Two lines below mark the span: the one containing "discount: 34.50 -> 4.56" and the one containing "tax: 23.09 -> 25.46". Set down both, plus every line between, exactly as they stand, and nothing else.

== Supplied information

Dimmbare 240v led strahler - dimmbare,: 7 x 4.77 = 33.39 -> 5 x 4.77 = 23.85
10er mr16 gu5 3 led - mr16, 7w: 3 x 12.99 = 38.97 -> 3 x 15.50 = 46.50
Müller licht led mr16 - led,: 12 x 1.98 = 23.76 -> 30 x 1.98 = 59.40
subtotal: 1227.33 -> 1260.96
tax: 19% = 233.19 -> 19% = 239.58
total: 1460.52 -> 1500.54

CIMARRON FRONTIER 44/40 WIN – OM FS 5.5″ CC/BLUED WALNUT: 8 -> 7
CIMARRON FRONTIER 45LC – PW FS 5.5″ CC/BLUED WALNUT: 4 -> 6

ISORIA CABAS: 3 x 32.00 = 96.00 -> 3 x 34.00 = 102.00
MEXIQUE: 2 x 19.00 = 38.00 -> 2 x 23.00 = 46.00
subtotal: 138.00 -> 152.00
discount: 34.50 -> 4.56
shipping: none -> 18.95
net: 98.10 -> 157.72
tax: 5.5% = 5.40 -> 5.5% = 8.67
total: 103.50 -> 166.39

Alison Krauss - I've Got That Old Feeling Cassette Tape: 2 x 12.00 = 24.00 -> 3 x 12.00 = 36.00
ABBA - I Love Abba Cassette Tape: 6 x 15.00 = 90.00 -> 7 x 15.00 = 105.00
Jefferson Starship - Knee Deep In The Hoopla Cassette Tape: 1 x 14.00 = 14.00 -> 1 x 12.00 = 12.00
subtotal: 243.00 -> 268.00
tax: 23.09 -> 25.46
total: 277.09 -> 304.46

====

- _Solution_
discount: 34.50 -> 4.56
shipping: none -> 18.95
net: 98.10 -> 157.72
tax: 5.5% = 5.40 -> 5.5% = 8.67
total: 103.50 -> 166.39

Alison Krauss - I've Got That Old Feeling Cassette Tape: 2 x 12.00 = 24.00 -> 3 x 12.00 = 36.00
ABBA - I Love Abba Cassette Tape: 6 x 15.00 = 90.00 -> 7 x 15.00 = 105.00
Jefferson Starship - Knee Deep In The Hoopla Cassette Tape: 1 x 14.00 = 14.00 -> 1 x 12.00 = 12.00
subtotal: 243.00 -> 268.00
tax: 23.09 -> 25.46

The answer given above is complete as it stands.